Your output should be the lines from the one that contains "(755, 71) none -> [563,166,578,178] ✓" to the end of the listing, transcribed exactly. Include nothing else.

▼

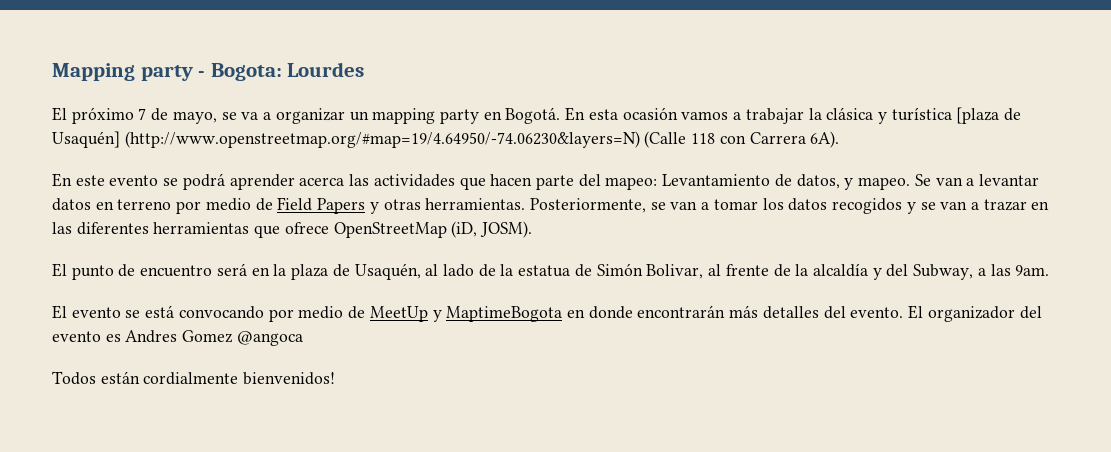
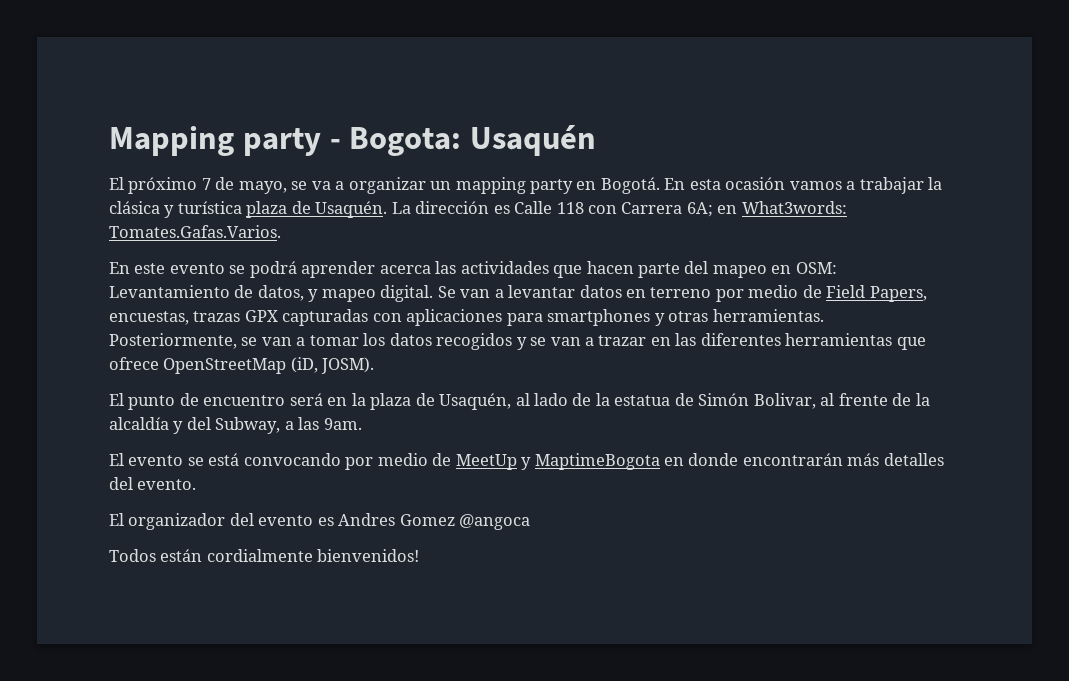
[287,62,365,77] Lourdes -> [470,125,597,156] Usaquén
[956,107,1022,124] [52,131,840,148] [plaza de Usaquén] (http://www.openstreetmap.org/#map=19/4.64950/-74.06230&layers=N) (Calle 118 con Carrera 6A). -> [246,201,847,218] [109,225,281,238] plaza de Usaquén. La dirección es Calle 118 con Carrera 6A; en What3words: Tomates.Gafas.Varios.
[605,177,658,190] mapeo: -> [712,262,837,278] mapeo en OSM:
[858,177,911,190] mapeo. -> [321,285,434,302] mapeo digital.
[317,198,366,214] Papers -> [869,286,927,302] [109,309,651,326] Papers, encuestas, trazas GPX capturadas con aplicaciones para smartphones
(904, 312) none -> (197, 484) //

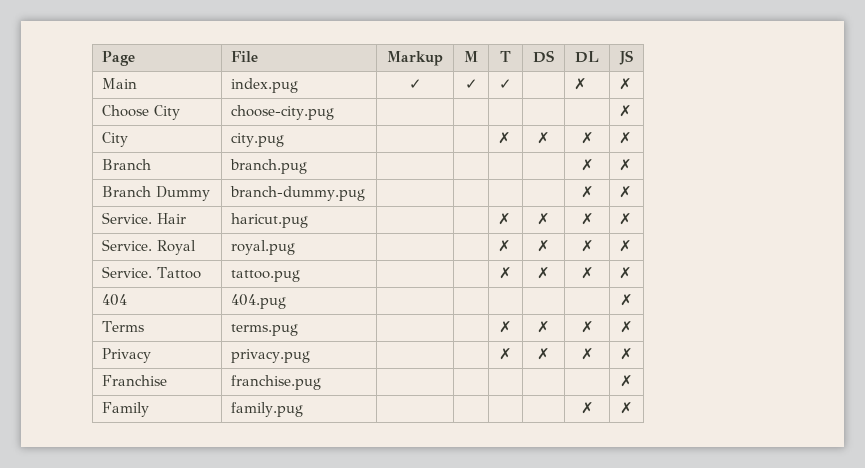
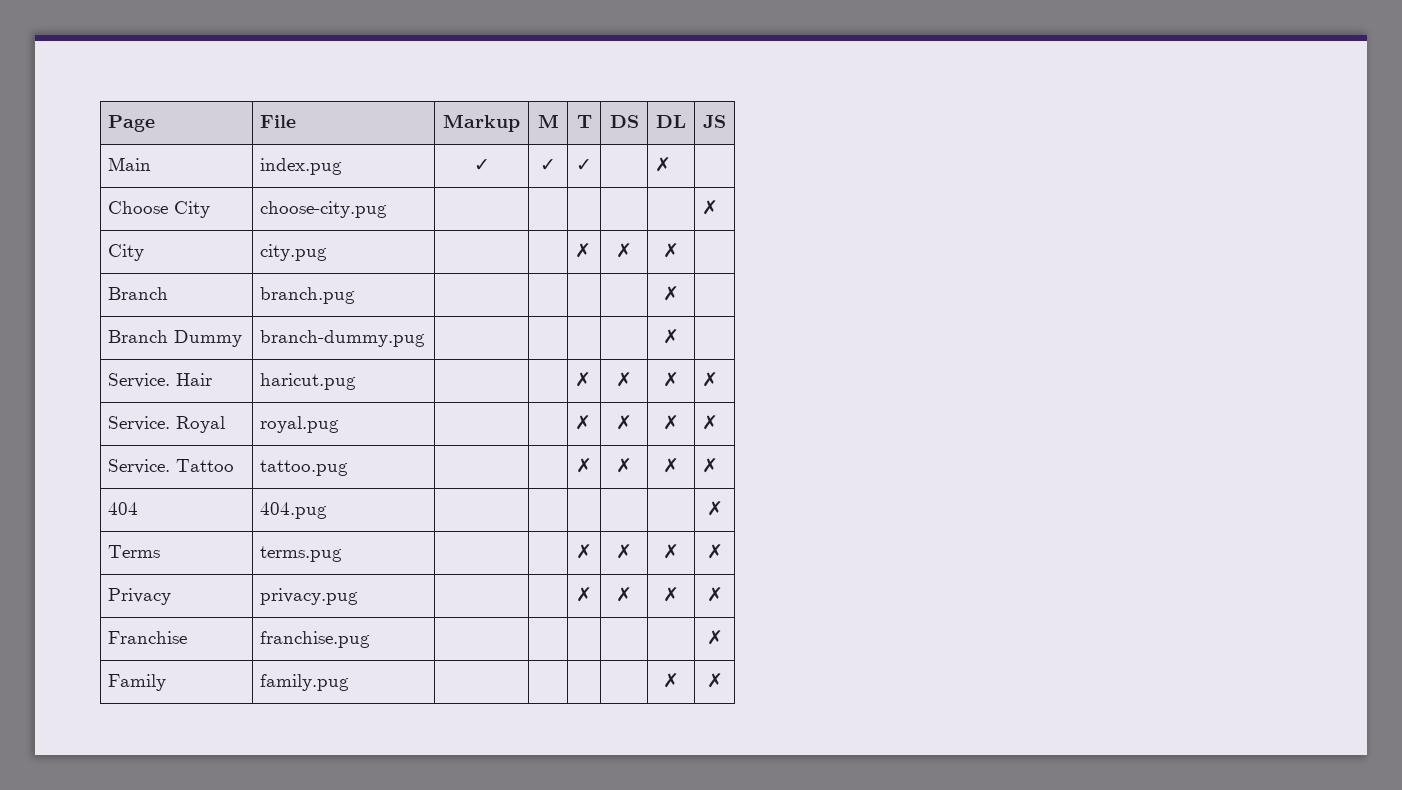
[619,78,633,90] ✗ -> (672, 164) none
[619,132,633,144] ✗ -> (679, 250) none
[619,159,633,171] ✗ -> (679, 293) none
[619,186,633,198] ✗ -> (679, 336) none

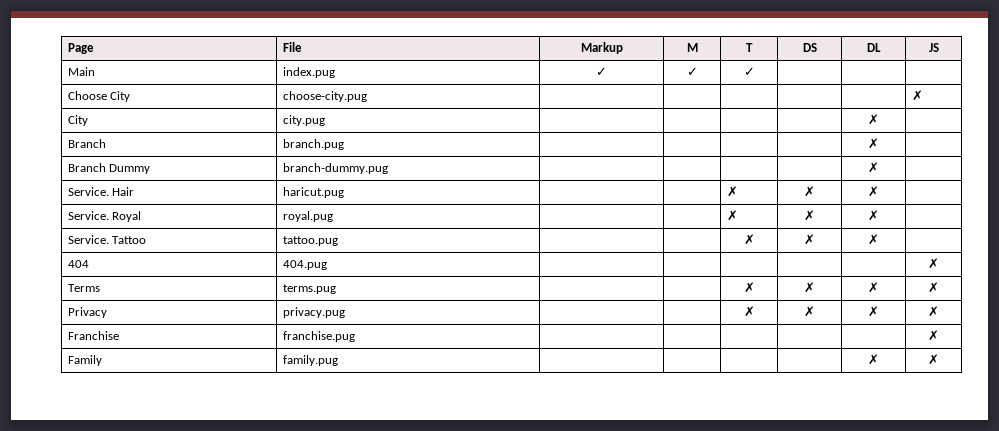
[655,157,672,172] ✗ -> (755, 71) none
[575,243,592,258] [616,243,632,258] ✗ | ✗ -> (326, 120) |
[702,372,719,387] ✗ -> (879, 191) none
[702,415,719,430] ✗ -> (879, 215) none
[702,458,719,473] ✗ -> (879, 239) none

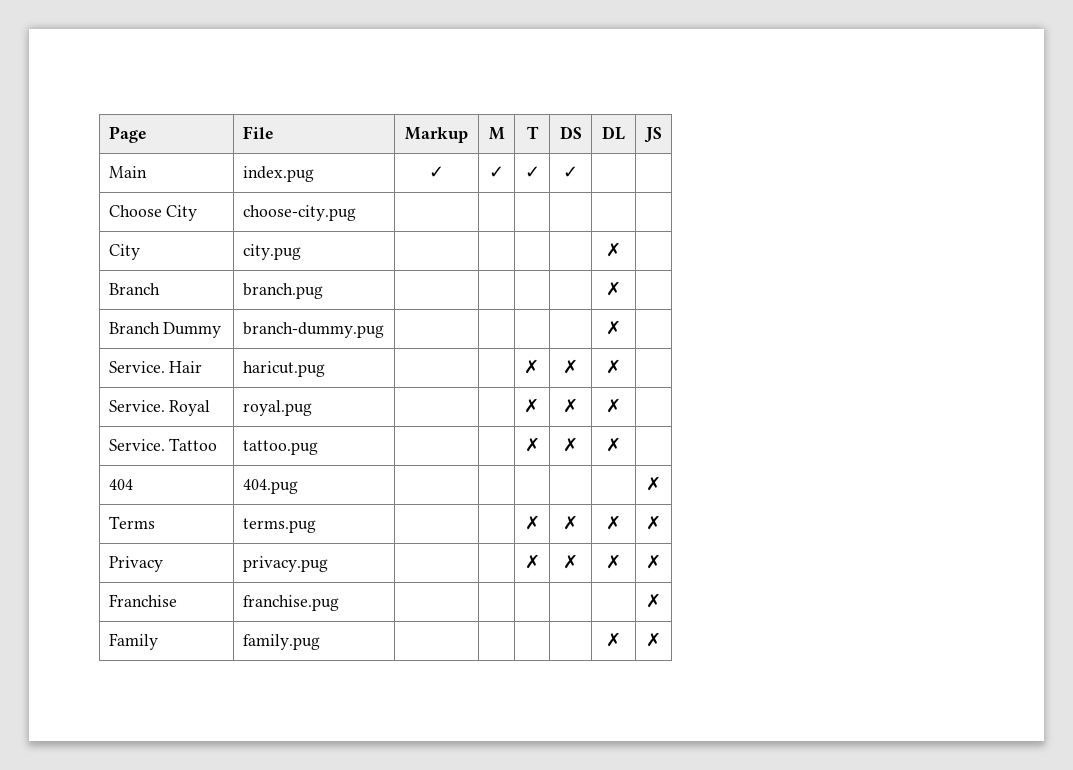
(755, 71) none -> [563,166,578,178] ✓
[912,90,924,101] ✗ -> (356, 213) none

▲

Solved exercise
(755, 71) none -> [563,166,578,178] ✓
[912,90,924,101] ✗ -> (356, 213) none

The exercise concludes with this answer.